## WORK ITEM
Beginning with the line below that contains "2019-11-30T23:55:56 | Value: -1.95 -> -1.73" and ending with the line that contains "row order: Longitude", copy every line exactly. Copy nothing else.

## Excerpts from a dataset
.....

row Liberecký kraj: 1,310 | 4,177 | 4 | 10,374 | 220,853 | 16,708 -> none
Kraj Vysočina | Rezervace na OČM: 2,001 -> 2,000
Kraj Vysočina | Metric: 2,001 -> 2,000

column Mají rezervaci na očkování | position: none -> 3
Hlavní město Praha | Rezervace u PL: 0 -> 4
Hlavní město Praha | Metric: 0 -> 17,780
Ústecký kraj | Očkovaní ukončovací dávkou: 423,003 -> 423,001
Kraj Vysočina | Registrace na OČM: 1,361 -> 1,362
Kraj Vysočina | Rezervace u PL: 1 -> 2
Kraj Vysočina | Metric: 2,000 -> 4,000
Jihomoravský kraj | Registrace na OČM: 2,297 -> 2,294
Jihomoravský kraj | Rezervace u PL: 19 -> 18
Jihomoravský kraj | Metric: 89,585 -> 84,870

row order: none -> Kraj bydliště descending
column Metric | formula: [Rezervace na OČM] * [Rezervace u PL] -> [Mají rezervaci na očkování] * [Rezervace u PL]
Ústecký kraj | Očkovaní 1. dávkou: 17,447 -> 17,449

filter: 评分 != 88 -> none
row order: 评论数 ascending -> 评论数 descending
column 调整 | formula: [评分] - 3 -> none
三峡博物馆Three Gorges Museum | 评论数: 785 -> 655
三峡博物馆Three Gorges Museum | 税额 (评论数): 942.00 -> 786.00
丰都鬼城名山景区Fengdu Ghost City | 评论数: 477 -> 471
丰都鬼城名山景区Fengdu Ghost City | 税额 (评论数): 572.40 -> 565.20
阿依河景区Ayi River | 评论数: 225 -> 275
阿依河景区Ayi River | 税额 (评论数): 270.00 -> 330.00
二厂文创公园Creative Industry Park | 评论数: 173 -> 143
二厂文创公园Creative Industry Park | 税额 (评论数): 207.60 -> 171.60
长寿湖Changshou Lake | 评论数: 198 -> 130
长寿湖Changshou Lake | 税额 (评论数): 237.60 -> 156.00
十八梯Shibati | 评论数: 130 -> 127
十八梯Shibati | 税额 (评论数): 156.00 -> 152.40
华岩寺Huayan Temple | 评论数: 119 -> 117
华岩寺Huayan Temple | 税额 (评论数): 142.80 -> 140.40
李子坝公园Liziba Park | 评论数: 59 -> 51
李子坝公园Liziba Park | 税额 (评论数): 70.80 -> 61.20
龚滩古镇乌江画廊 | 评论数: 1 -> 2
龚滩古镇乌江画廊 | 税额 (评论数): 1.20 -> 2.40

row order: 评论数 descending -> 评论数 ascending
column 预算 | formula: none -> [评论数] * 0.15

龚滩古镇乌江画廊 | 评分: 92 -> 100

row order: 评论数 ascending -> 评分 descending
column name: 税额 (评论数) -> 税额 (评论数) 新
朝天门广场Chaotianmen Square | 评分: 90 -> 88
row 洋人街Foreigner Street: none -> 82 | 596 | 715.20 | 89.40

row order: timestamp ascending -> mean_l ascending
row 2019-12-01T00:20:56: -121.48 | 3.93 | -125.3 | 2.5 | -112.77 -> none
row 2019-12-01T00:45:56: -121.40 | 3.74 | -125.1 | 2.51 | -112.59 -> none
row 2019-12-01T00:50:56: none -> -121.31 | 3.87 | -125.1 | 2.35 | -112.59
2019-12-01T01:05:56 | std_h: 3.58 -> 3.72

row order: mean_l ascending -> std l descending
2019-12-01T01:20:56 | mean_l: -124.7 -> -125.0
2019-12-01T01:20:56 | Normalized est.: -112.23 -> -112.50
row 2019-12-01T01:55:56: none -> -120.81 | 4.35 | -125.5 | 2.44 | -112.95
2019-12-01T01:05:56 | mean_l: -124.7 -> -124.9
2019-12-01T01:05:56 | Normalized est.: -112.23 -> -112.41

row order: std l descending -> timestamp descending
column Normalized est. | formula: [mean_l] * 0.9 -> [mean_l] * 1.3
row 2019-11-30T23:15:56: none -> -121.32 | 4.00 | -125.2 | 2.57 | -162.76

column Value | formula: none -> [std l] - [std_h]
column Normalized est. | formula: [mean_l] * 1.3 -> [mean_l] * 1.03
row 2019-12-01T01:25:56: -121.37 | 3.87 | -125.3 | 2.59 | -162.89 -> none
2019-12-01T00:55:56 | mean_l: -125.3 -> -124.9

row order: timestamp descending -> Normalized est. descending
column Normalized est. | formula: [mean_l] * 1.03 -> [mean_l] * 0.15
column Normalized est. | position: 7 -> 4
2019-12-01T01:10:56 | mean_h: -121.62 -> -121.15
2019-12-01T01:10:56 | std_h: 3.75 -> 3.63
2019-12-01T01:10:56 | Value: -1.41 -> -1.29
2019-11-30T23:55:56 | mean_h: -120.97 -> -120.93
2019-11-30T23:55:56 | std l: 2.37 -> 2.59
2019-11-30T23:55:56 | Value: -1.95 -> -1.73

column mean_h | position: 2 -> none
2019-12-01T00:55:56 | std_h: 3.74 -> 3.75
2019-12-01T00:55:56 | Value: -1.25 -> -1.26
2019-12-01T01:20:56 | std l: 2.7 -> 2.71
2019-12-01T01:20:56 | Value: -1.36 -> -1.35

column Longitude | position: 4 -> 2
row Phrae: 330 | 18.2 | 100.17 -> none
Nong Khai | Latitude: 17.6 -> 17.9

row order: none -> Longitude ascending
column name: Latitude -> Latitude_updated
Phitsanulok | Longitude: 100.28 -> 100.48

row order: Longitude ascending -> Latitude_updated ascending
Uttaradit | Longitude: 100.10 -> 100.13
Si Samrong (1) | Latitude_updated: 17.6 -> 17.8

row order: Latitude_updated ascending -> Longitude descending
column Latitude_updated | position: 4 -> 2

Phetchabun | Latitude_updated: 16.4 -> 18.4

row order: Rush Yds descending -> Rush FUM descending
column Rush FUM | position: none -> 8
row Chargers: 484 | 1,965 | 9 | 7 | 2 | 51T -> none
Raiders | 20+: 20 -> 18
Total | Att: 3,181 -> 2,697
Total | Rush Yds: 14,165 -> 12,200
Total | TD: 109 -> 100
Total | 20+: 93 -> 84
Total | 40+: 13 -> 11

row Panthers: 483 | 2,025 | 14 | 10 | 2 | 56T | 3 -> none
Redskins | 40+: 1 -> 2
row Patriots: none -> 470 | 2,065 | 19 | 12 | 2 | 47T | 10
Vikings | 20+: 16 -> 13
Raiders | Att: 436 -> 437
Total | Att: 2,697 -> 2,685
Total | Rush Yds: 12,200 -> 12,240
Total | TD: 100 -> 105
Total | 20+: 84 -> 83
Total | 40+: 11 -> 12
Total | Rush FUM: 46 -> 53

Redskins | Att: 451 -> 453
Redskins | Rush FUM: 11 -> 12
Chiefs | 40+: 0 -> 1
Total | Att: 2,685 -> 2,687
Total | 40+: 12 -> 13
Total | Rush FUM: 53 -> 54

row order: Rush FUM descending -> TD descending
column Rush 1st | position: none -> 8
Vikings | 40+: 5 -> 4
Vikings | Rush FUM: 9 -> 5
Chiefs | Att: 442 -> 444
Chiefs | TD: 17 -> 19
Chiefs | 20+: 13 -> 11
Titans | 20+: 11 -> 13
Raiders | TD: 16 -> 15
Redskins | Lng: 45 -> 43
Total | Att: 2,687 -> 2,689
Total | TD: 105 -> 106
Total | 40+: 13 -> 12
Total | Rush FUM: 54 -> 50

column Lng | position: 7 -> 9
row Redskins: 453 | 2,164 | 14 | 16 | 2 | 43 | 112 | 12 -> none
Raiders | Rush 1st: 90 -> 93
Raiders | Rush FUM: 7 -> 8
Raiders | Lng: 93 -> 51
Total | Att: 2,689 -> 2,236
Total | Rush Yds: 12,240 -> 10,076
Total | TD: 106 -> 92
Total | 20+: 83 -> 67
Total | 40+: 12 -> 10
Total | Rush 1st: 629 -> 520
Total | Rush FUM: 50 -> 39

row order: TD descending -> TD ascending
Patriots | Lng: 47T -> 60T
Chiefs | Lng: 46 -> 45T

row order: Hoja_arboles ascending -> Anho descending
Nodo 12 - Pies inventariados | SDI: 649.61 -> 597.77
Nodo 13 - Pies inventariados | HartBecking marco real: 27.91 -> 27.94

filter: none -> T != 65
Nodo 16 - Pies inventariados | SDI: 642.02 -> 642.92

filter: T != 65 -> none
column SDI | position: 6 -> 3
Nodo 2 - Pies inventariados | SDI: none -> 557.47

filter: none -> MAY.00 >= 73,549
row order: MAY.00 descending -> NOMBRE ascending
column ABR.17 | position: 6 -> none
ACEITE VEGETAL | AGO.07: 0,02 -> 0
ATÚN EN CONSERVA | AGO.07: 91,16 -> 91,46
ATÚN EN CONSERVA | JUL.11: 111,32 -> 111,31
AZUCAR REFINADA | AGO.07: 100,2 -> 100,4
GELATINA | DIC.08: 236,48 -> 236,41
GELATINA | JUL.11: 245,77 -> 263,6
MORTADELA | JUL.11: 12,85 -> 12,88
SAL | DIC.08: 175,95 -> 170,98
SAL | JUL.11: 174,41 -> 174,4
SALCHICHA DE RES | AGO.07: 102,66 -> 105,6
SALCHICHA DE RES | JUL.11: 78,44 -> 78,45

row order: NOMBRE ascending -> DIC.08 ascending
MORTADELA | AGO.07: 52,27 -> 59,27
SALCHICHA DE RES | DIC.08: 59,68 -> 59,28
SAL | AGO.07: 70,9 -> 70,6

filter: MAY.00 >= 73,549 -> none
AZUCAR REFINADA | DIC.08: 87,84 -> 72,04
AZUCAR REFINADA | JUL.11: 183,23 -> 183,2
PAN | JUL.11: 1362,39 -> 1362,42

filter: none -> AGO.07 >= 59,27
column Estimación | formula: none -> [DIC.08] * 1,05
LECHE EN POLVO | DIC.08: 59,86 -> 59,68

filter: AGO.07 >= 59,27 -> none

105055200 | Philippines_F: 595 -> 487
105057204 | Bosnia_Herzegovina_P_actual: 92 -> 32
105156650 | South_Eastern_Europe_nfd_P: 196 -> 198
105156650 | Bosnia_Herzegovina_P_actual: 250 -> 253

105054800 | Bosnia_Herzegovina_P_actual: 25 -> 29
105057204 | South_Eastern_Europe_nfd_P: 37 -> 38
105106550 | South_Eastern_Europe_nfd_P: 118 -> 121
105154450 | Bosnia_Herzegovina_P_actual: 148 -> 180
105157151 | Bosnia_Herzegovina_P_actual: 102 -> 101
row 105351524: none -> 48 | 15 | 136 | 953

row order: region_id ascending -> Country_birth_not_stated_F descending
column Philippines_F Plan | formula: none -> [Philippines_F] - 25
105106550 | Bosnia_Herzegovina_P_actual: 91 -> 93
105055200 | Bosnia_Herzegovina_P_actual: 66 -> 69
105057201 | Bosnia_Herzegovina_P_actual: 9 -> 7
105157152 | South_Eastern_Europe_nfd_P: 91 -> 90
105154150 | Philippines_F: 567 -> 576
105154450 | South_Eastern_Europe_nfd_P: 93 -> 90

.....

## RESULT OF THIS TASK
2019-11-30T23:55:56 | Value: -1.95 -> -1.73

column mean_h | position: 2 -> none
2019-12-01T00:55:56 | std_h: 3.74 -> 3.75
2019-12-01T00:55:56 | Value: -1.25 -> -1.26
2019-12-01T01:20:56 | std l: 2.7 -> 2.71
2019-12-01T01:20:56 | Value: -1.36 -> -1.35

column Longitude | position: 4 -> 2
row Phrae: 330 | 18.2 | 100.17 -> none
Nong Khai | Latitude: 17.6 -> 17.9

row order: none -> Longitude ascending
column name: Latitude -> Latitude_updated
Phitsanulok | Longitude: 100.28 -> 100.48

row order: Longitude ascending -> Latitude_updated ascending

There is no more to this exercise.